(Web page edit records)

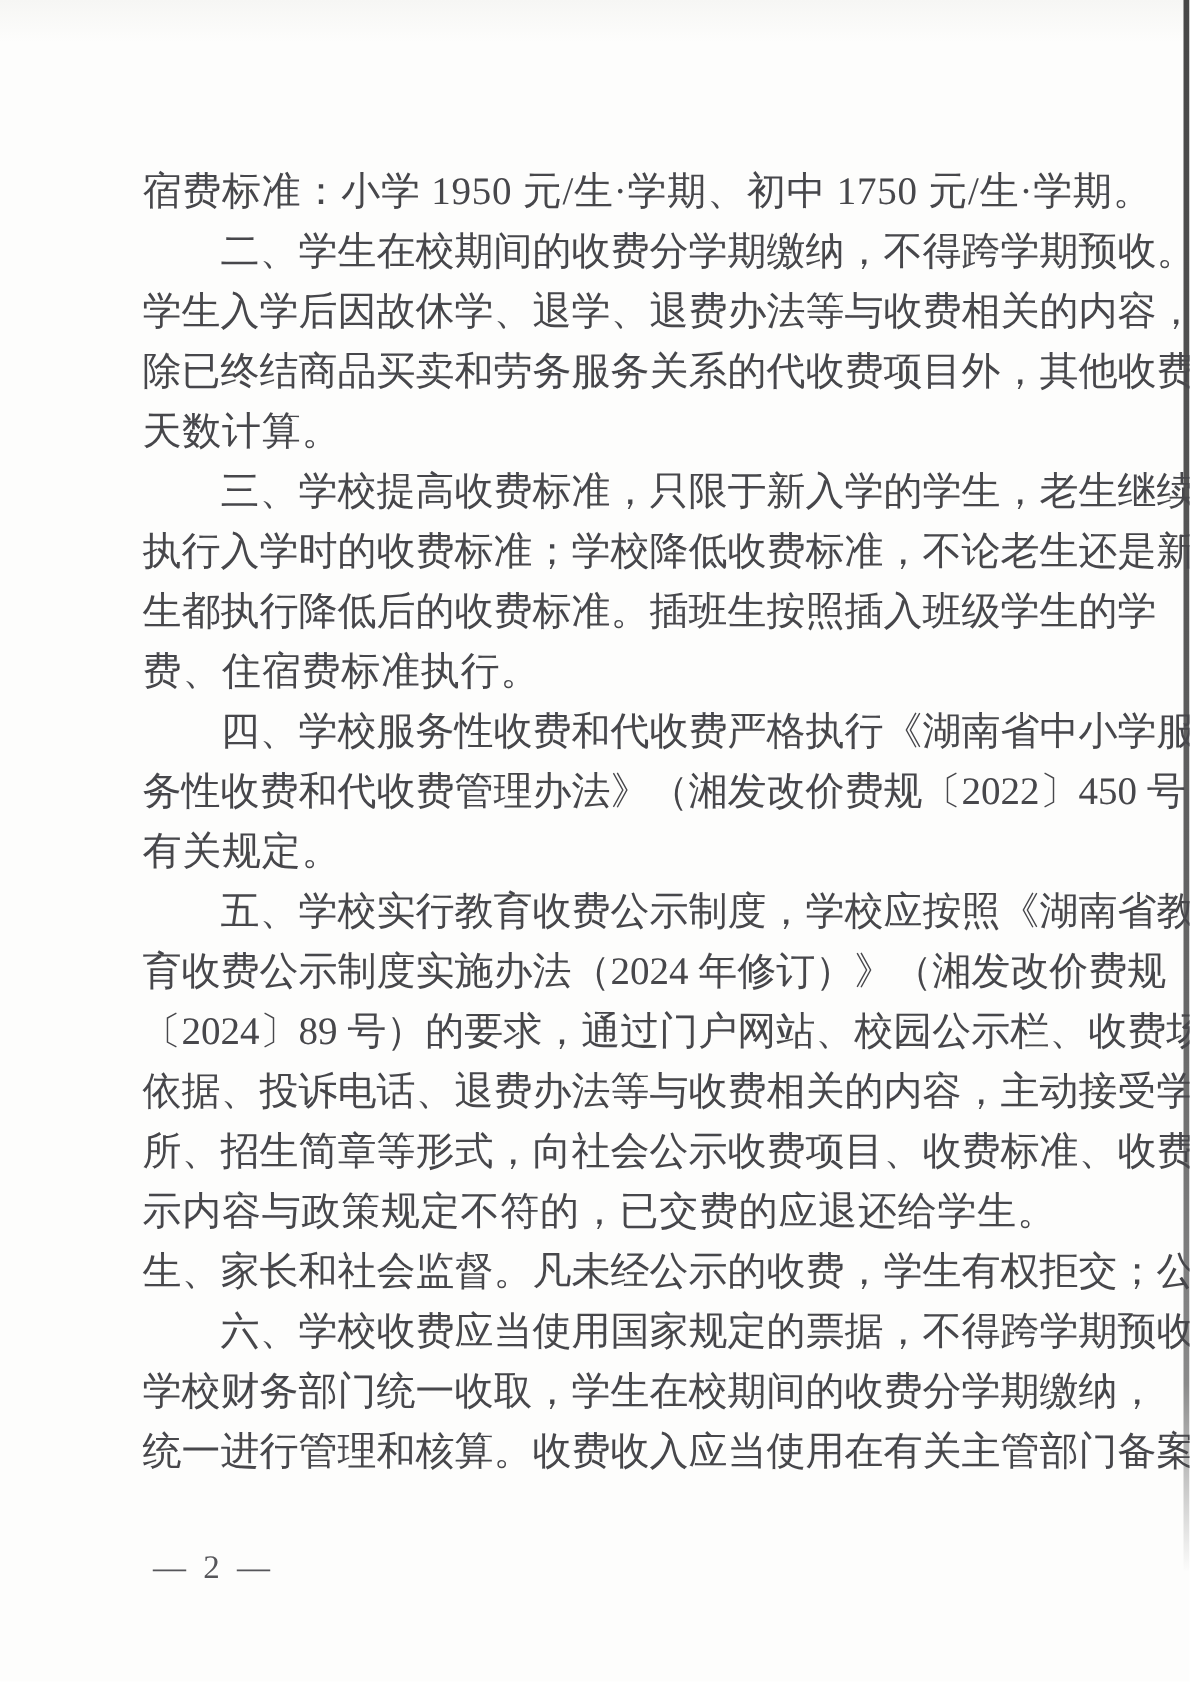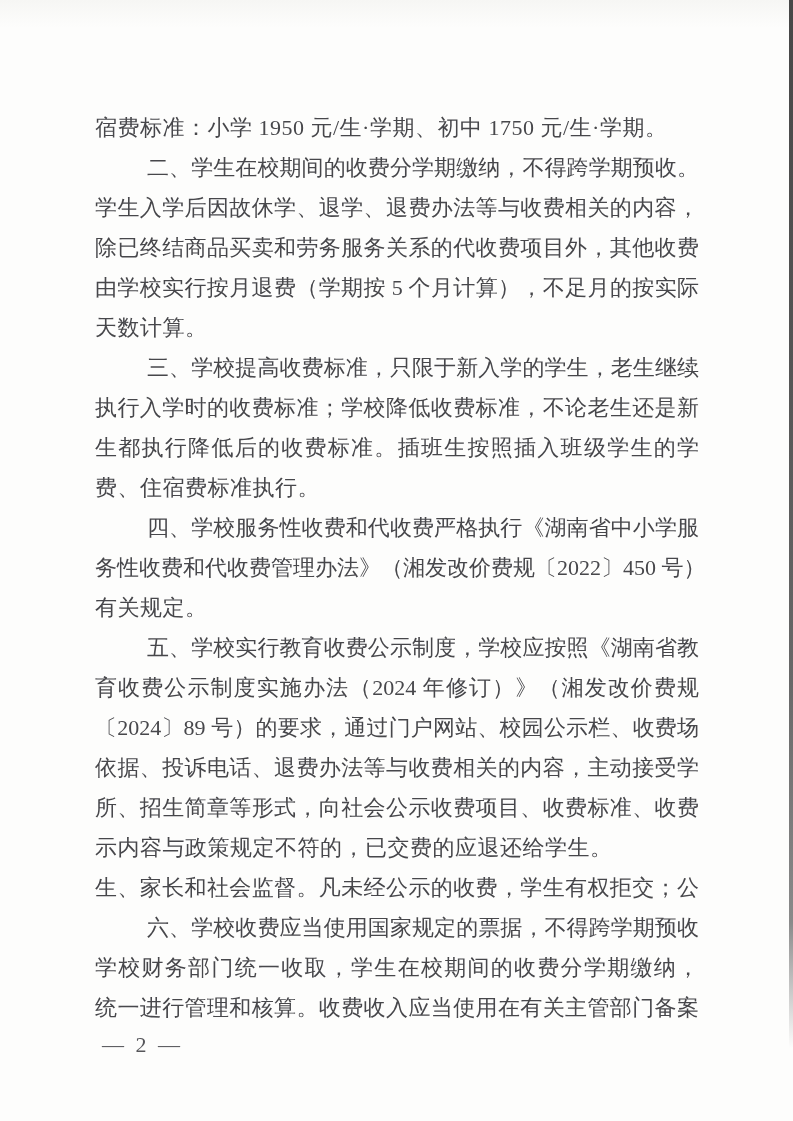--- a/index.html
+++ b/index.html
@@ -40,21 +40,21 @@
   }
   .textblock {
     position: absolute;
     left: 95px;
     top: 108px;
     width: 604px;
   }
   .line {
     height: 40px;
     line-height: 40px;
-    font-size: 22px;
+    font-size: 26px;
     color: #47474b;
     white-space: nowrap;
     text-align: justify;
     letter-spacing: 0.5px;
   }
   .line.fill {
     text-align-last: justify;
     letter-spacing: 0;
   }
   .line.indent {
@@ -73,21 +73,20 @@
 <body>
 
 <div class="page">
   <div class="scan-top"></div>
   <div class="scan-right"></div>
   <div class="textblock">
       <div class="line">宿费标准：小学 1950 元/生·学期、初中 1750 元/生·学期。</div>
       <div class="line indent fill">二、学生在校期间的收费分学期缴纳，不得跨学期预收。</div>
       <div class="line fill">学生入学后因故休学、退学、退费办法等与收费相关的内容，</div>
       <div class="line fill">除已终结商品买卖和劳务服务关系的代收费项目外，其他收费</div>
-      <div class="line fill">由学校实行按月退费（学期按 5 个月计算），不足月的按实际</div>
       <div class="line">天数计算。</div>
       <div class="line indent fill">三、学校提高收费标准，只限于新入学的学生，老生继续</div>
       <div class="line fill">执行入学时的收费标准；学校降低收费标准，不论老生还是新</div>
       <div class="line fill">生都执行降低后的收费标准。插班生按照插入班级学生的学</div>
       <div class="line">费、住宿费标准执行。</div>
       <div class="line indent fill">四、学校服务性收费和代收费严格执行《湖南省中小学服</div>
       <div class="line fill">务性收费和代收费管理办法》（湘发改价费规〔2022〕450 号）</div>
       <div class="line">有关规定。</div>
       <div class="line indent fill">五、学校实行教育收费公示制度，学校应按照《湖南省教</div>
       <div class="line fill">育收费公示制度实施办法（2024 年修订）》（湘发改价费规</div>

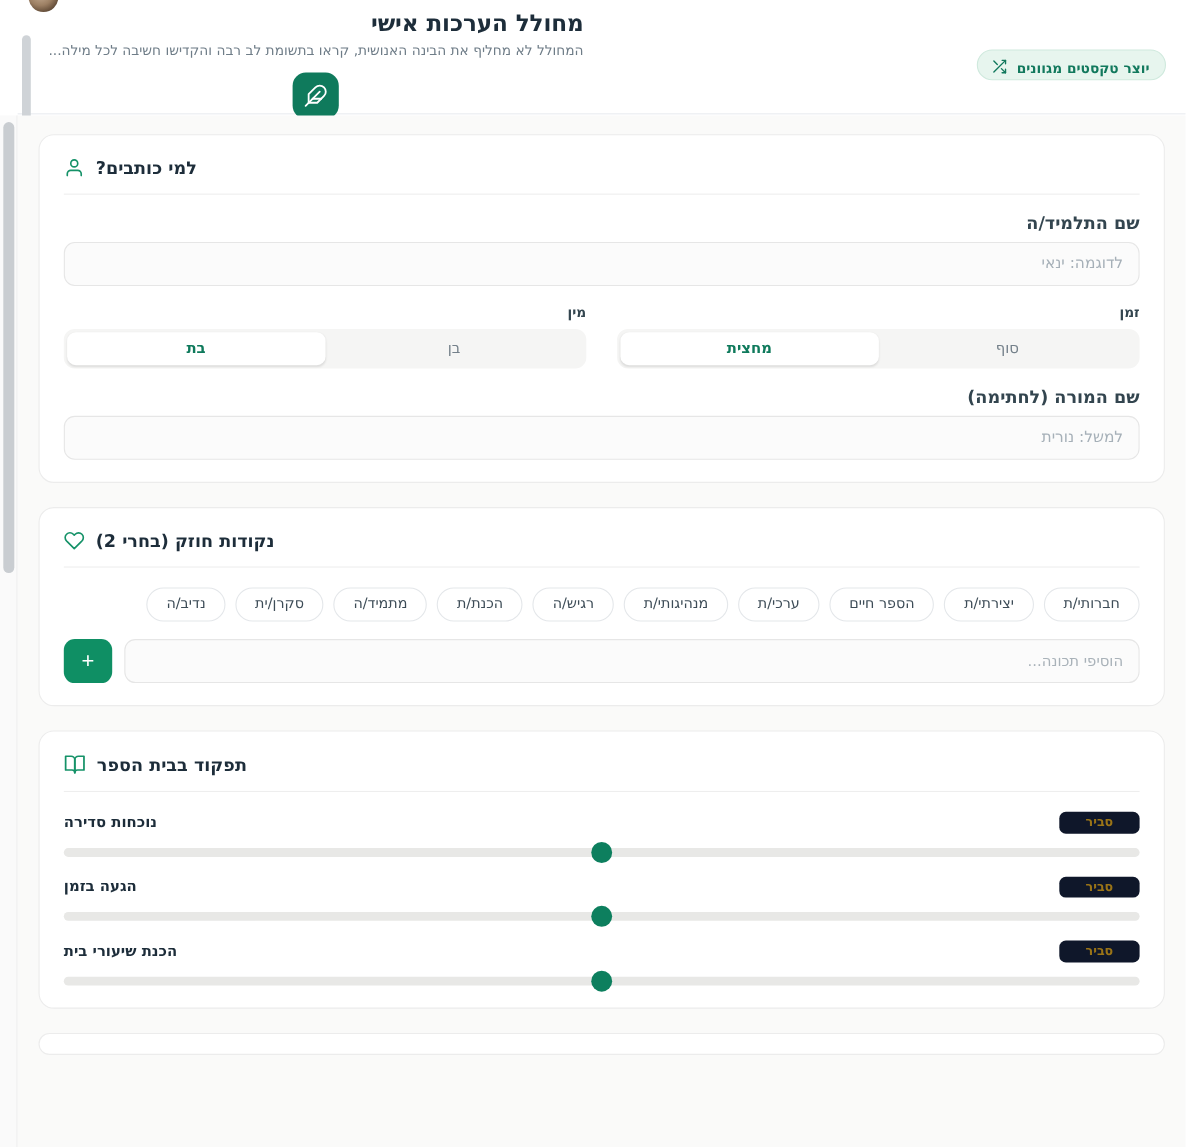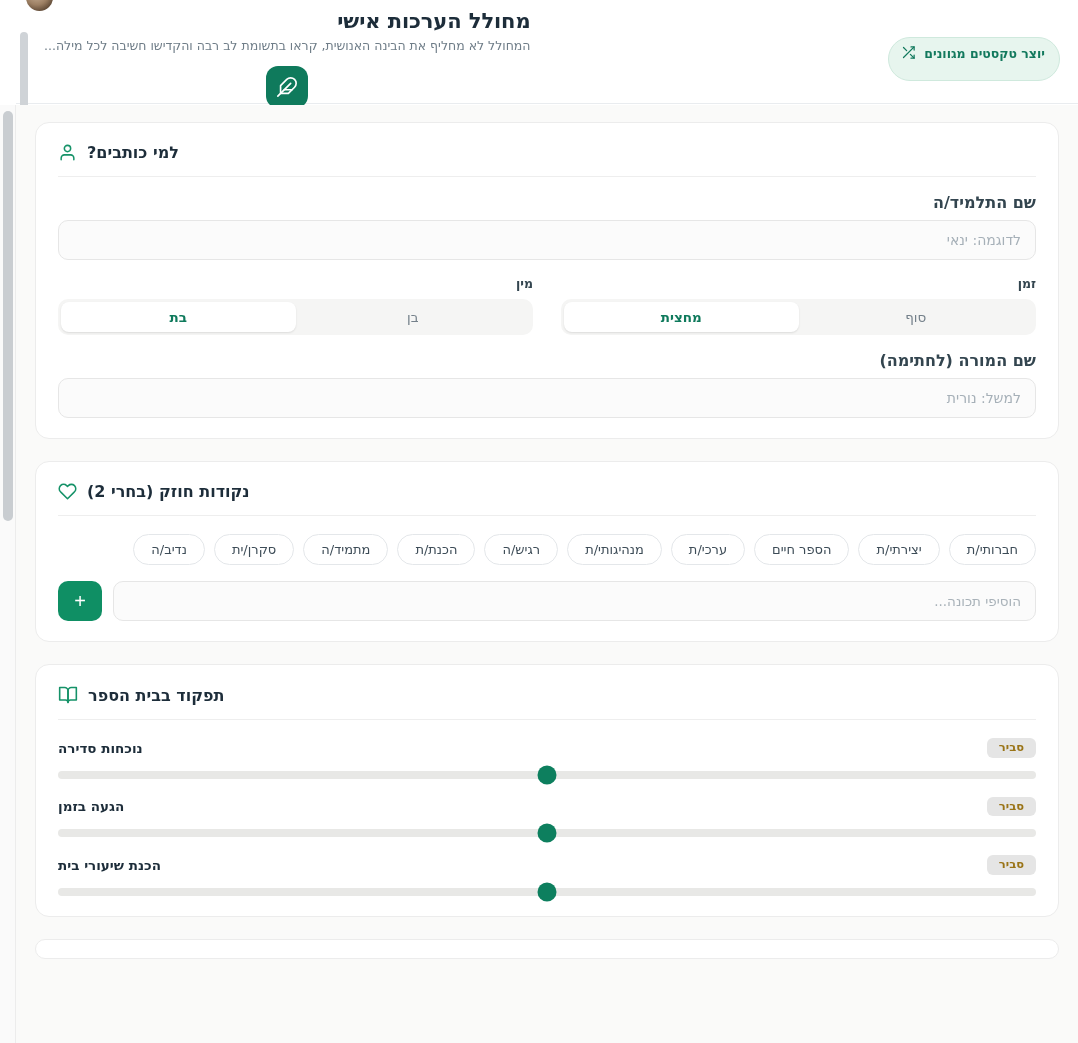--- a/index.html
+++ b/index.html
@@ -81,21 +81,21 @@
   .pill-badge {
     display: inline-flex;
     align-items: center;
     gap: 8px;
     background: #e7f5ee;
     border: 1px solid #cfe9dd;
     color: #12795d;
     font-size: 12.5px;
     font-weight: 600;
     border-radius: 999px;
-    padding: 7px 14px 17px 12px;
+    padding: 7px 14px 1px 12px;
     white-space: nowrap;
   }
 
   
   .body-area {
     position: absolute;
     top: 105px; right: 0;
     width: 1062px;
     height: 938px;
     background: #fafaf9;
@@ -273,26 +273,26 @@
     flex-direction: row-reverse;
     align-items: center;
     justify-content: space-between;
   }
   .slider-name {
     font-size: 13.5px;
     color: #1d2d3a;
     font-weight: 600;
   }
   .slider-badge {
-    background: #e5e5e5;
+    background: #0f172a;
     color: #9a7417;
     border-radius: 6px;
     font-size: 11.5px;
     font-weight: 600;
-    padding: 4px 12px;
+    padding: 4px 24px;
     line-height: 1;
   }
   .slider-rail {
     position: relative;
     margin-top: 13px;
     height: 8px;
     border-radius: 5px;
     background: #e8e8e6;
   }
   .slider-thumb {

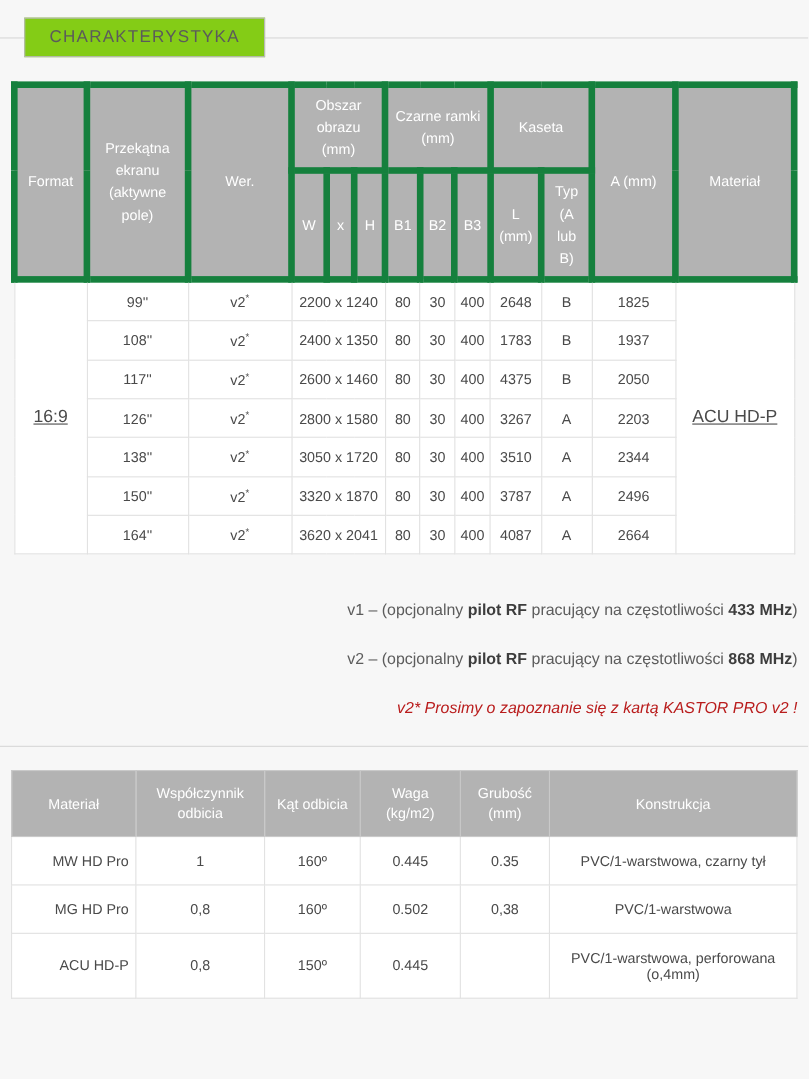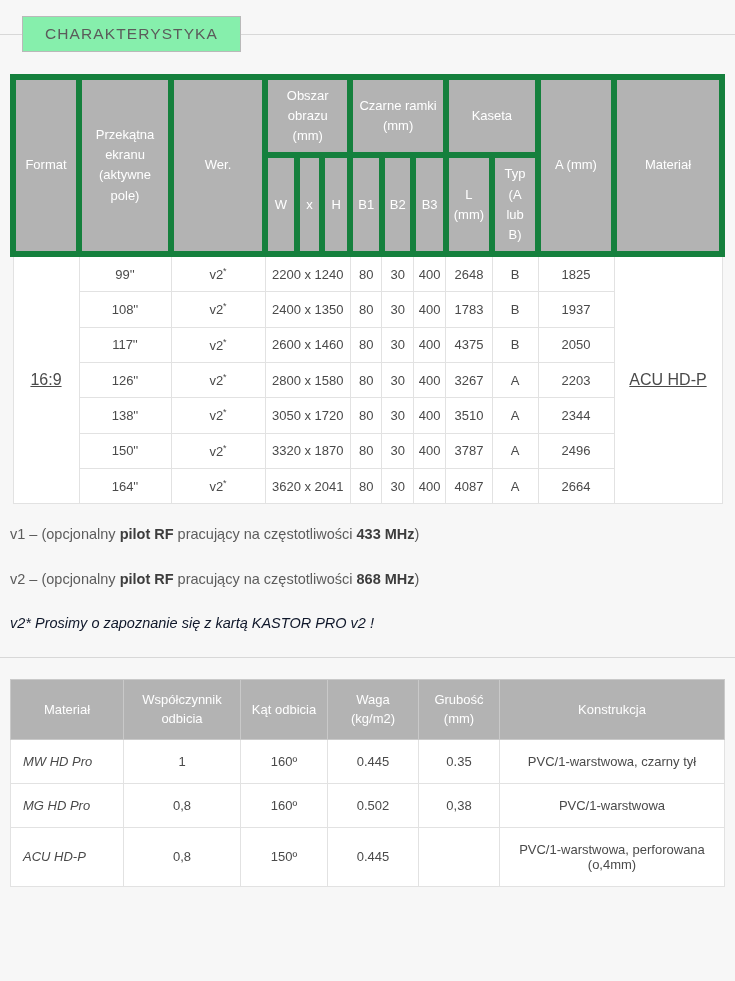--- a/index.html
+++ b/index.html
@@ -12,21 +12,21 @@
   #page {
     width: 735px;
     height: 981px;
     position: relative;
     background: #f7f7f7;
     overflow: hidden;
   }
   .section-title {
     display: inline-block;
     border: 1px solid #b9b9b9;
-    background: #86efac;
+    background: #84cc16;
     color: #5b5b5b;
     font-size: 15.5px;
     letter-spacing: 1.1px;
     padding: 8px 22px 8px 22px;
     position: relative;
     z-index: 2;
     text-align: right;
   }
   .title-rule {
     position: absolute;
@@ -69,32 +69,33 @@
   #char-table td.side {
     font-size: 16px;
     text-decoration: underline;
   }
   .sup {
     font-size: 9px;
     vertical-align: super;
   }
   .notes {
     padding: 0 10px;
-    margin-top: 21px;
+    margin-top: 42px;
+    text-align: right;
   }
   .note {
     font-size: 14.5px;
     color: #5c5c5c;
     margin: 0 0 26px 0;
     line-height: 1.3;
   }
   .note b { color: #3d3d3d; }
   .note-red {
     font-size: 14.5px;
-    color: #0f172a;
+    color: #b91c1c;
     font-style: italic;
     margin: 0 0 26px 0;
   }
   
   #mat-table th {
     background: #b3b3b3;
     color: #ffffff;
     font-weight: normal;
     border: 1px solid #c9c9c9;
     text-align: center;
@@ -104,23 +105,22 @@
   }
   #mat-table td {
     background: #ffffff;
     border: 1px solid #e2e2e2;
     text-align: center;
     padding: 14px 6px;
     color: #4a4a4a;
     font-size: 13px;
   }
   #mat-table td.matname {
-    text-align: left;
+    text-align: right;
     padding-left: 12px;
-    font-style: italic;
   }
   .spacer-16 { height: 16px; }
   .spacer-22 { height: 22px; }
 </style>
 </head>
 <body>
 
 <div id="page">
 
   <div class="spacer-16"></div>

WHAT YOU NEED TO DO:
Every record above should be duplicated precisely, with the images removed.

EXERCISE RESPONSE:
--- a/index.html
+++ b/index.html
@@ -40,21 +40,21 @@
   }
   .textblock {
     position: absolute;
     left: 95px;
     top: 108px;
     width: 604px;
   }
   .line {
     height: 40px;
     line-height: 40px;
-    font-size: 22px;
+    font-size: 26px;
     color: #47474b;
     white-space: nowrap;
     text-align: justify;
     letter-spacing: 0.5px;
   }
   .line.fill {
     text-align-last: justify;
     letter-spacing: 0;
   }
   .line.indent {
@@ -73,21 +73,20 @@
 <body>
 
 <div class="page">
   <div class="scan-top"></div>
   <div class="scan-right"></div>
   <div class="textblock">
       <div class="line">宿费标准：小学 1950 元/生·学期、初中 1750 元/生·学期。</div>
       <div class="line indent fill">二、学生在校期间的收费分学期缴纳，不得跨学期预收。</div>
       <div class="line fill">学生入学后因故休学、退学、退费办法等与收费相关的内容，</div>
       <div class="line fill">除已终结商品买卖和劳务服务关系的代收费项目外，其他收费</div>
-      <div class="line fill">由学校实行按月退费（学期按 5 个月计算），不足月的按实际</div>
       <div class="line">天数计算。</div>
       <div class="line indent fill">三、学校提高收费标准，只限于新入学的学生，老生继续</div>
       <div class="line fill">执行入学时的收费标准；学校降低收费标准，不论老生还是新</div>
       <div class="line fill">生都执行降低后的收费标准。插班生按照插入班级学生的学</div>
       <div class="line">费、住宿费标准执行。</div>
       <div class="line indent fill">四、学校服务性收费和代收费严格执行《湖南省中小学服</div>
       <div class="line fill">务性收费和代收费管理办法》（湘发改价费规〔2022〕450 号）</div>
       <div class="line">有关规定。</div>
       <div class="line indent fill">五、学校实行教育收费公示制度，学校应按照《湖南省教</div>
       <div class="line fill">育收费公示制度实施办法（2024 年修订）》（湘发改价费规</div>

--- a/index.html
+++ b/index.html
@@ -81,21 +81,21 @@
   .pill-badge {
     display: inline-flex;
     align-items: center;
     gap: 8px;
     background: #e7f5ee;
     border: 1px solid #cfe9dd;
     color: #12795d;
     font-size: 12.5px;
     font-weight: 600;
     border-radius: 999px;
-    padding: 7px 14px 17px 12px;
+    padding: 7px 14px 1px 12px;
     white-space: nowrap;
   }
 
   
   .body-area {
     position: absolute;
     top: 105px; right: 0;
     width: 1062px;
     height: 938px;
     background: #fafaf9;
@@ -273,26 +273,26 @@
     flex-direction: row-reverse;
     align-items: center;
     justify-content: space-between;
   }
   .slider-name {
     font-size: 13.5px;
     color: #1d2d3a;
     font-weight: 600;
   }
   .slider-badge {
-    background: #e5e5e5;
+    background: #0f172a;
     color: #9a7417;
     border-radius: 6px;
     font-size: 11.5px;
     font-weight: 600;
-    padding: 4px 12px;
+    padding: 4px 24px;
     line-height: 1;
   }
   .slider-rail {
     position: relative;
     margin-top: 13px;
     height: 8px;
     border-radius: 5px;
     background: #e8e8e6;
   }
   .slider-thumb {

--- a/index.html
+++ b/index.html
@@ -12,21 +12,21 @@
   #page {
     width: 735px;
     height: 981px;
     position: relative;
     background: #f7f7f7;
     overflow: hidden;
   }
   .section-title {
     display: inline-block;
     border: 1px solid #b9b9b9;
-    background: #86efac;
+    background: #84cc16;
     color: #5b5b5b;
     font-size: 15.5px;
     letter-spacing: 1.1px;
     padding: 8px 22px 8px 22px;
     position: relative;
     z-index: 2;
     text-align: right;
   }
   .title-rule {
     position: absolute;
@@ -69,32 +69,33 @@
   #char-table td.side {
     font-size: 16px;
     text-decoration: underline;
   }
   .sup {
     font-size: 9px;
     vertical-align: super;
   }
   .notes {
     padding: 0 10px;
-    margin-top: 21px;
+    margin-top: 42px;
+    text-align: right;
   }
   .note {
     font-size: 14.5px;
     color: #5c5c5c;
     margin: 0 0 26px 0;
     line-height: 1.3;
   }
   .note b { color: #3d3d3d; }
   .note-red {
     font-size: 14.5px;
-    color: #0f172a;
+    color: #b91c1c;
     font-style: italic;
     margin: 0 0 26px 0;
   }
   
   #mat-table th {
     background: #b3b3b3;
     color: #ffffff;
     font-weight: normal;
     border: 1px solid #c9c9c9;
     text-align: center;
@@ -104,23 +105,22 @@
   }
   #mat-table td {
     background: #ffffff;
     border: 1px solid #e2e2e2;
     text-align: center;
     padding: 14px 6px;
     color: #4a4a4a;
     font-size: 13px;
   }
   #mat-table td.matname {
-    text-align: left;
+    text-align: right;
     padding-left: 12px;
-    font-style: italic;
   }
   .spacer-16 { height: 16px; }
   .spacer-22 { height: 22px; }
 </style>
 </head>
 <body>
 
 <div id="page">
 
   <div class="spacer-16"></div>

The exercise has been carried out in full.